Bonne nouvelle au plan sportif
Au plan sportif, l’année s’achève sur une note positive pour le football béninois. Engagés à la Coupe d’Afrique des Nations organisée au Maroc, les Guépards réalisent un parcours remarqué en phase de groupes. Le 27 décembre, le Bénin enregistre une victoire face au Botswana, un résultat historique marquant la première victoire du pays en phase finale de Can.
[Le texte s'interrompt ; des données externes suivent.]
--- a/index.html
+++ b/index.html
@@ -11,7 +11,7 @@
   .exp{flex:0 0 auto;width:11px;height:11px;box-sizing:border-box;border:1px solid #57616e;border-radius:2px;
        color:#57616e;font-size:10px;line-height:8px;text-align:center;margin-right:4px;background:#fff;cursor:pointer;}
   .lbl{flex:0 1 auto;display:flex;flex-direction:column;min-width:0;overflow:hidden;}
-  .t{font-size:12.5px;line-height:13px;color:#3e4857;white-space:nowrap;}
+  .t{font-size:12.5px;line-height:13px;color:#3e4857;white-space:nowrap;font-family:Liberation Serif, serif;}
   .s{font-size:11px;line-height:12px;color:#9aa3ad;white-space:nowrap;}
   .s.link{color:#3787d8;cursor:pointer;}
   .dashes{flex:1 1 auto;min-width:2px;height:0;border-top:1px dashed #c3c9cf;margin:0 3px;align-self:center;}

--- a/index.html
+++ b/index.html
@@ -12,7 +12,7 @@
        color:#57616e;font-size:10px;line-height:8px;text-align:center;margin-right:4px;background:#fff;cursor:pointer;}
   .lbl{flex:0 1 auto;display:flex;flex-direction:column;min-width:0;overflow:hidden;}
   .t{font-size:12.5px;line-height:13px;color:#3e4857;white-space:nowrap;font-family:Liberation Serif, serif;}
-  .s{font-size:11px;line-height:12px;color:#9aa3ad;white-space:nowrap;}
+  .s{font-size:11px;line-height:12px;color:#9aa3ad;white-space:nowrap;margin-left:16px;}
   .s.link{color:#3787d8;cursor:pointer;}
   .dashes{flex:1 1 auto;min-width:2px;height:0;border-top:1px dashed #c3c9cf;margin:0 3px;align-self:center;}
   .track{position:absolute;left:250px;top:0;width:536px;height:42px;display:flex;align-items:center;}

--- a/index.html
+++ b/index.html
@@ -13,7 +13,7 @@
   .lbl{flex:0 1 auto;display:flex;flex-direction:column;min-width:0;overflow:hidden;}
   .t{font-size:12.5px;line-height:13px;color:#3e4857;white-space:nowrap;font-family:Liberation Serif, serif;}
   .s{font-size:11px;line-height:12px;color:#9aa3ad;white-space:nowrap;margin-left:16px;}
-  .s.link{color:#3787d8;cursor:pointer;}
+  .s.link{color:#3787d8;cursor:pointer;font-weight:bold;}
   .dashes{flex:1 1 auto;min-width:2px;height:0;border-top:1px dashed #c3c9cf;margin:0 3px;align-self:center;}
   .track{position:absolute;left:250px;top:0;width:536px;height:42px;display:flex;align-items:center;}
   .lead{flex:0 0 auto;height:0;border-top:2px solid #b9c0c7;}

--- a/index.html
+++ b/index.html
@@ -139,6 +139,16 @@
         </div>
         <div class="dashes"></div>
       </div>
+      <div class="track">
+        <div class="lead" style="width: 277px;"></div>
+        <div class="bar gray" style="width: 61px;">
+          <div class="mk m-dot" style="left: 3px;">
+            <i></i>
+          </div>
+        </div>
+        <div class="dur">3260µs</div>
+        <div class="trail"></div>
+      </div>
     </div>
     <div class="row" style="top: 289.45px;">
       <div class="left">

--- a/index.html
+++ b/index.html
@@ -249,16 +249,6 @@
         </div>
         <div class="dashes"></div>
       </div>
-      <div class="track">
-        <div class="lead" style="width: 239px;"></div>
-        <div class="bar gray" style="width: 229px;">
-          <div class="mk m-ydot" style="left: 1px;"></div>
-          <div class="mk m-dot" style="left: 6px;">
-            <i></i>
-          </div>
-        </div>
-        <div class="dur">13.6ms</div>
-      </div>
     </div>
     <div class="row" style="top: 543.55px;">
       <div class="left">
Quelques jours plus tard, la sélection nationale valide sa qualification pour les huitièmes de finale, une performance déjà atteinte une seule fois auparavant, en 2019. Malgré une large défaite lors du dernier match de poule, le Bénin termine parmi les équipes qualifiées pour la phase à élimination directe, confirmant la progression du football national sous la direction de son encadrement technique.
Une année charnière pour le Bénin
L’année 2025 aura été marquée par des décisions majeures et des événements structurants pour le Bénin. Entre évolutions institutionnelles, enjeux de gouvernance, performances économiques et résultats sportifs, le pays aborde l’année 2026 dans un contexte d’attentes fortes, notamment à l’approche de l’élection présidentielle.